Govt not disclosing even what it can on Bofors, says BJP
The Bharatiya Janata Party's two top vote-catchers, A B Vajpayee and L K Advani, went on the offensive over the Bofors issue. Addressing the media in Varanasi and Ahmedabad respectively, the two leaders blamed the United Front government of not revealing even the findings of the Indian end of the investigations into the payoff scandal.
Vajpayee alleged that the United Front government was
''putting under a veil'' the findings of the Bofors enquiry only to
keep open the options of post-poll alliances.
Stating that Bofors has become the main issue in the election
campaign following Sonia Gandhi's demand to make the papers related to the howitzer deal public, Vajpayee, at a press conference,
demanded immediate action on the 250-page report submitted by the
special investigation team set up by the CBI to probe the
Bofors scandal.
Vajpayee termed as bogus the government claim that due
to certain obligations to Swiss courts and the Swiss government the
facts couuld not be made public. He said there was no legal hurdle
at least in publicising the outcome of inquiries done in India. The
CBI stand, pleading helplessness in releasing the documents, is also
objectionable and intriguing, he added.
He alleged that the UF government has shelved the CBI report
and sacked India's lawyer in Geneva whose persistence had resulted
in the despatch of crucial papers from Switzerland to India. He said
the SIT report, which was compiled on the basis of these papers,
recommended the prosecution of several people.

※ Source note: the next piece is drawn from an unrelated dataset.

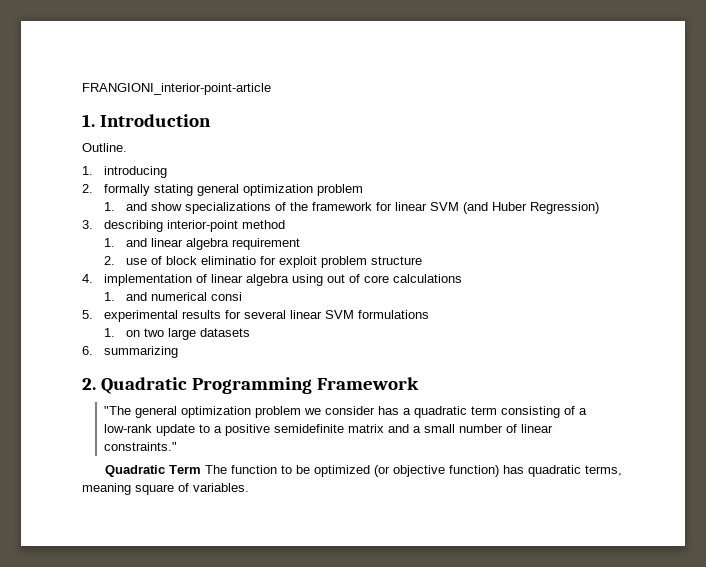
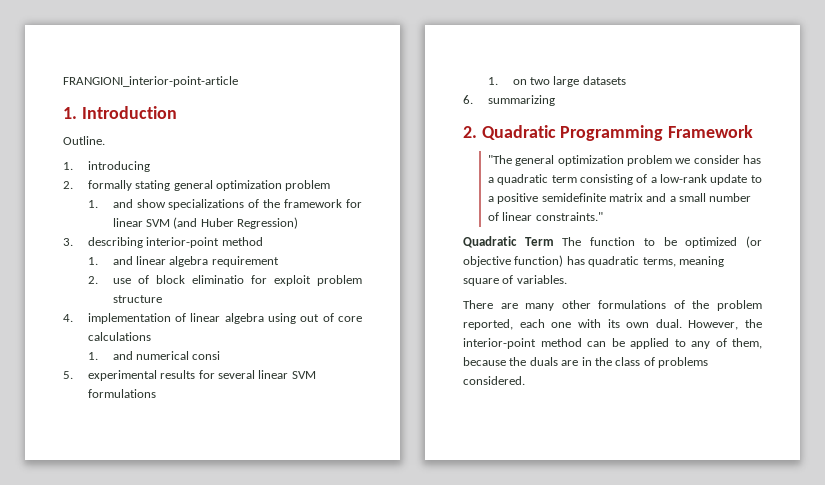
+ There are many other formulations of the problem reported, each one with its own dual. However, the interior-point method can be applied to any of them, because the duals are in the class of problems considered.

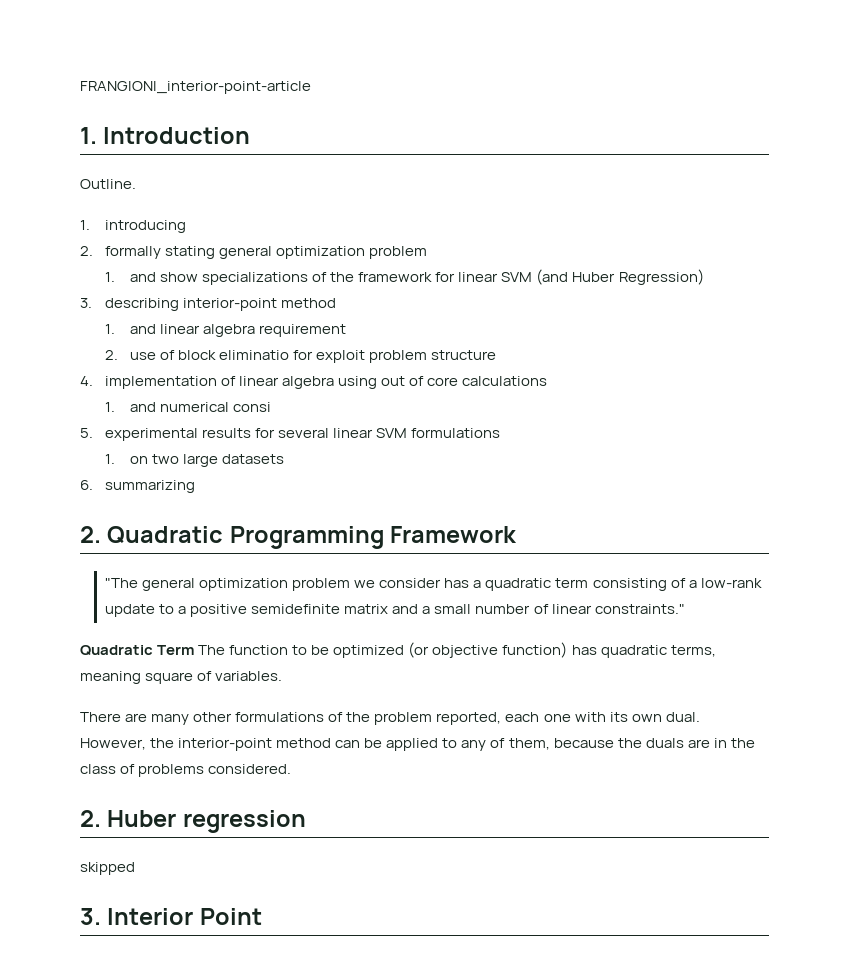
+ 2. Huber regression
+ skipped
+ 3. Interior Point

Vajpayee also wondered why no serious
attempts were being made to bring back Ottavio Quattrocchi to India.
He said if the chargesheet in the case had been filed in
time, the relevant Bofors documents would have become automatically
public.
''Even if we accept the government argument that the Bofors
papers cannot be made public unless they are required in a criminal
case, one wonders why no criminal case has been registered in a case
which concerned national security," he said.

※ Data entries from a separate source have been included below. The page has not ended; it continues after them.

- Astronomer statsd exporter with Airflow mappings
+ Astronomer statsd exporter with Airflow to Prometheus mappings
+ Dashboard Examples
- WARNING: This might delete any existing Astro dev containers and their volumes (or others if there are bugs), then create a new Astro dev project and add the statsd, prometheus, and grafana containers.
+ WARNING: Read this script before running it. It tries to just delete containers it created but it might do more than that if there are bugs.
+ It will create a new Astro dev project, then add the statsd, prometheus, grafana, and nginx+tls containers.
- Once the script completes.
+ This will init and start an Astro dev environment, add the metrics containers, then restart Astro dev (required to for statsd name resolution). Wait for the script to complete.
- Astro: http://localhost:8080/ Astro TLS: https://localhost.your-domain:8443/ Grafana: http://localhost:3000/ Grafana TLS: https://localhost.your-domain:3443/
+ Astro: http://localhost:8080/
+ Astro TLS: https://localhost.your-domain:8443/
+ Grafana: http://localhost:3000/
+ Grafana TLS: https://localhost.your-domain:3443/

In Ahmedabad, Advani said the people of the country had already given their
mandate on the Bofors issue in the 1989 Lok Sabha
election itself and Sonia Gandhi's attempts to rake
it up once again would not, in any way, affect the outcome
of the forthcoming election.
Addressing a crowded press conference after his arrival, he said India had, since 1971,
been witnessing elections centred on a single dominant issue
which overshadowed all others, and created waves. The Bofors
issue had created an anti-Congress wave in 1989 when the people
toppled the Rajiv Gandhi government.
Advani said although the Congress withdrew support from
the United Front government in the hope that the Jain Commission
report would create a pro-Congress wave, nothing of that sort
happened. ''Even Sonia Gandhi had not spoken on this issue.

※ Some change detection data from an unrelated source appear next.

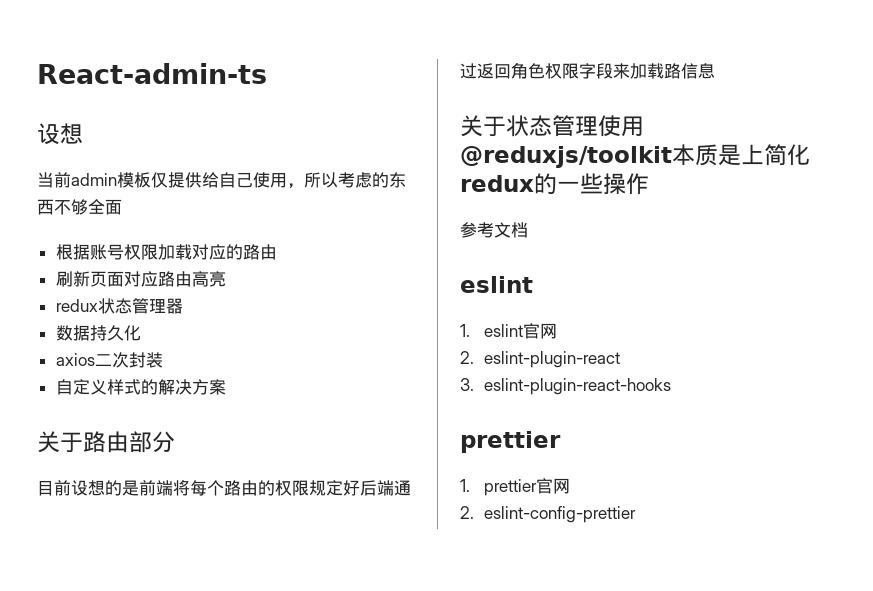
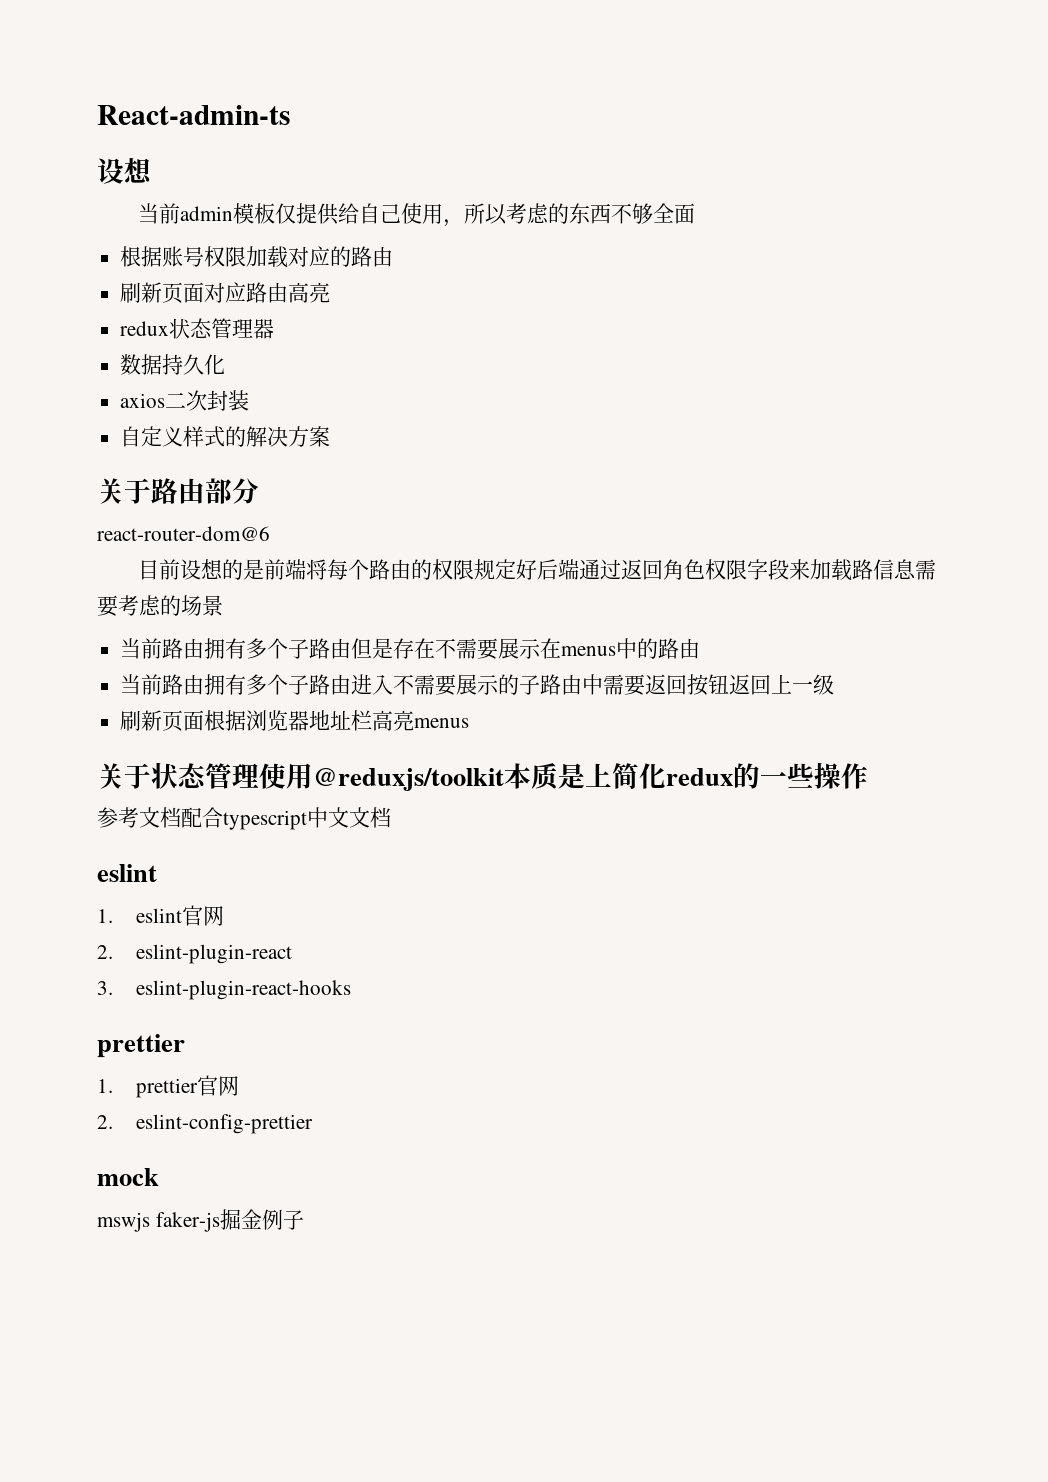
+ react-router-dom@6
- 目前设想的是前端将每个路由的权限规定好后端通过返回角色权限字段来加载路信息
+ 目前设想的是前端将每个路由的权限规定好后端通过返回角色权限字段来加载路信息需要考虑的场景
+ 当前路由拥有多个子路由但是存在不需要展示在menus中的路由
+ 当前路由拥有多个子路由进入不需要展示的子路由中需要返回按钮返回上一级
+ 刷新页面根据浏览器地址栏高亮menus
- 参考文档
+ 参考文档配合typescript中文文档
+ mock
+ mswjs faker-js掘金例子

On the contrary, she raised the Ayodhya issue once again and this
issue was still alive," he added.
Advani, who arrived on a two-day
visit of Gujarat to file his nomination papers from the Gandhinagar
Lok Sabha constituency, said her entry in the
Congress campaign had not stopped the exodus of
disillusioned Congressmen from the party.
According to him, neither the Sonia factor nor the Bofors
issue would be able to throw up a pro-Congress wave. The people
had already decided the issue at stake and it was a choice
between the BJP and another election, he asserted.
The BJP chief said his party had succeeded in identifying the
current election's decisive and dominant issue and it was the
people's desire to convert ''swaraj'' (self-government) into
''suraj'' (good government) in the 50th anniversary of India's
Independence.
Advani said the choice was no longer between the BJP and
the Congress or the BJP and the United Front but between the
''BJP and confusion'' and the ''BJP and a continuing instability''.
This time, a government would be formed principally because of
a positive vote, he asserted, adding the BJP was ''proud'' of
creating such an atmosphere in the country during the 18-
month rule of the United Front government at the Centre.